2006-Mar-29 14:37 UTC

head link

[Ocfs2-users] heartbeat write timeout

On Wednesday 29 March 2006 17:17, Stephan A. Rickauer
wrote:> Dear list,
>
> I am evaluating ocfs2 in a test environment, that currently runs a
> "cluster" in a one node mode (AMD Opteron, 2GB RAM, RH AS4
(CentOS 4.3),
> 2.6.9-34.EL) connected to an iSCSI storage device. While doing load
> tests with 'bonnie++' to test the performance of the storage device
> together with the file system I experience regular kernel panics related
> to ocfs2 (1.2.0 RPMs).
Did you specify the elevator=deadline parameter in /boot/grub/menu.lst?

SCOTT, Gavin

2006-Mar-31 00:15 UTC

head link

[Ocfs2-users] heartbeat write timeout

After confirming with Stephan, this problem appears to relate to the
HEARTBEAT_THRESHOLD parameter as set in /etc/sysconfig/o2cb. After encountering
this myself and having confirmed with a couple of other people in the list that
it has caused problems, it seems that the default threshold of 7 is possibly too
short, even in reasonably fast server-storage solutions such as an HP DL380
Packaged Cluster.

Does the OCFS2 development team also consider this to be too short, or is
altering the paramater just a workaround that shouldn't be used? If this is
the case then how should we approach the problem of self-fencing nodes?

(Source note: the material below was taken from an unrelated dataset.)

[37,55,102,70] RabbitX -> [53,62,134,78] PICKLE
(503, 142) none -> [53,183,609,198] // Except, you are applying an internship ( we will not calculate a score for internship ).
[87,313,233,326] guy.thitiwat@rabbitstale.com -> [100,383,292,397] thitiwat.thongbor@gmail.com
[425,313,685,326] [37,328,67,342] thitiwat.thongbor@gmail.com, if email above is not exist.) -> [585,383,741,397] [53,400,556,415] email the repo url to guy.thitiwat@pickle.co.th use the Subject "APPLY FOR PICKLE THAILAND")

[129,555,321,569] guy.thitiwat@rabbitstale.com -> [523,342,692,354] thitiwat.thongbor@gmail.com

Also, can we expect this behaviour with some platforms but not others, or is it
too short for all platforms? If it is a blanket problem, then should the default
threshold be raised?

Finally, if the altering the threshold is a valid solution, could it please be
added to the FAQs and the user guide so that people know to adjust it as a first
step on encountering the problem, rather than having to post to the list and
wait for replies.

Regards,
Gavin
 

-----Original Message-----
From: ocfs2-users-bounces at oss.oracle.com [mailto:ocfs2-users-bounces at
oss.oracle.com] On Behalf Of Stephan A. Rickauer
Sent: Thursday, 30 March 2006 00:47
To: ocfs2-users at oss.oracle.com
Subject: [Ocfs2-users] heartbeat write timeout

Dear list,

I am evaluating ocfs2 in a test environment, that currently runs a
"cluster" in a one node mode (AMD Opteron, 2GB RAM, RH AS4 (CentOS
4.3),
2.6.9-34.EL) connected to an iSCSI storage device. While doing load tests with
'bonnie++' to test the performance of the storage device together with
the file system I experience regular kernel panics related to ocfs2 (1.2.0
RPMs).

Here is the message I get (I did not want to file a bug yet, maybe it's just
me missing something). sdb1 is the iscsi device:

---snip---
(3,0):o2hb_write_timeout: 164 ERROR: Heartbeat write timeout to device
sdb1 after 12000 milliseconds
(3,0):02hb_stop_all_regions: 1727 ERROR: stopping heartbeat on all active
regions Kernel panic - not syncing: ocfs2 is very sorry to be fencing this
system by panicing
---snip---

I am tempted to rule out iscsi storage device related problems, but this is not
100% sure, though tests with GFS and ext3 did not reveal comparable problems.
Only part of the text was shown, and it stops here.